The emergence and colonization of Cryptococcus gattii in British Columbia

Emerging disease notice

December 22, 2004

 Summary

During 1999, the eastern portion of Vancouver Island, British Columbia began experiencing an outbreak of a rare cryptococcal disease previously known to exist only in tropical and sub-tropical regions.  It is thought that this outbreak on Vancouver Island is the world’s largest outbreak of cryptococcosis ever identified.  It is not yet understood how this pathogen, widely regarded as a “tropical” fungus, emerged on Vancouver Island, however changes in the environment and the importation of tropical plants are among the suspected causes (APEC Emerging Infections Network 2004).  The emergence of Cryptococcus gattii and its ability to colonize on Vancouver Island stresses the importance of worldwide monitoring of its distribution.  Particular focus should be given to those areas that have climactic and ecological attributes similar to eastern Vancouver Island. 

Since 1999, numerous animals and marine mammals on or offshore of Vancouver Island have been affected by disease caused by C. gattii.  Diseased animals may present with signs of rhinitis and skin lumps and C. gattii can result in lung nodules, pneumonia, meningitis, and acute neurological disease.  Over half of the affected companion animals diagnosed by veterinarians with C. gattii have died or been euthanized (Western College of Veterinary Medicine 2004). [1]  

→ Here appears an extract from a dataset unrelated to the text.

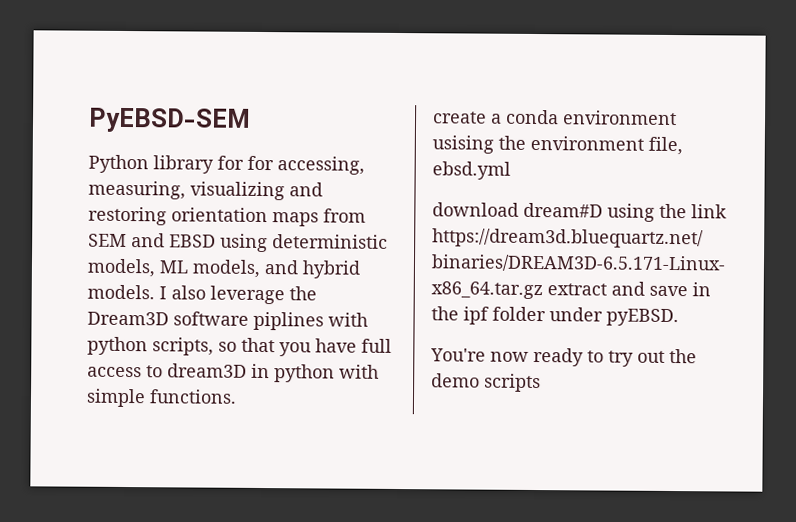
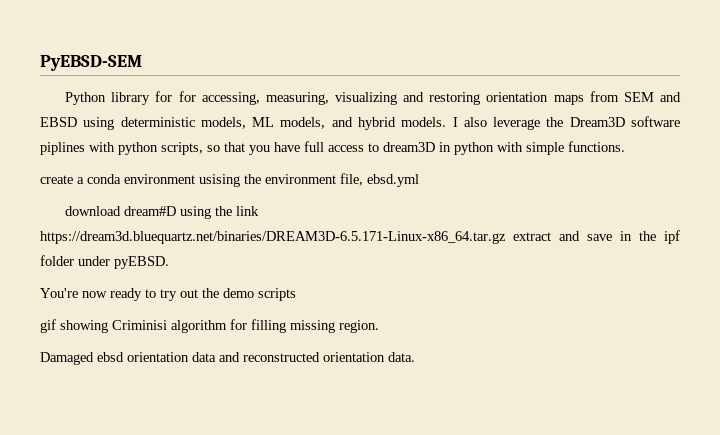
+ gif showing Criminisi algorithm for filling missing region.
+ Damaged ebsd orientation data and reconstructed orientation data.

A case control study of diseased animals in 2001 helped scientists ascertain that these cases were part of a larger disease cluster narrowly focused on Vancouver Island’s east side (Stephen, Lester, Black, et al. 2002).  The shaded portion of the map shows the area where C. gattii has been isolated from environmental sources.  Most diagnosed cases of C. gattii in the current outbreak have been linked to this area.

In addition to the affected wild and companion animals, over 100 humans have been diagnosed with C. gattii, four of which have died since the onset of the outbreak.  Because the majority of affected human patients in the Vancouver Island outbreak were immunocompetent, the British Columbia Centre for Disease Control has listed cryptococcal infection as a notifiable disease.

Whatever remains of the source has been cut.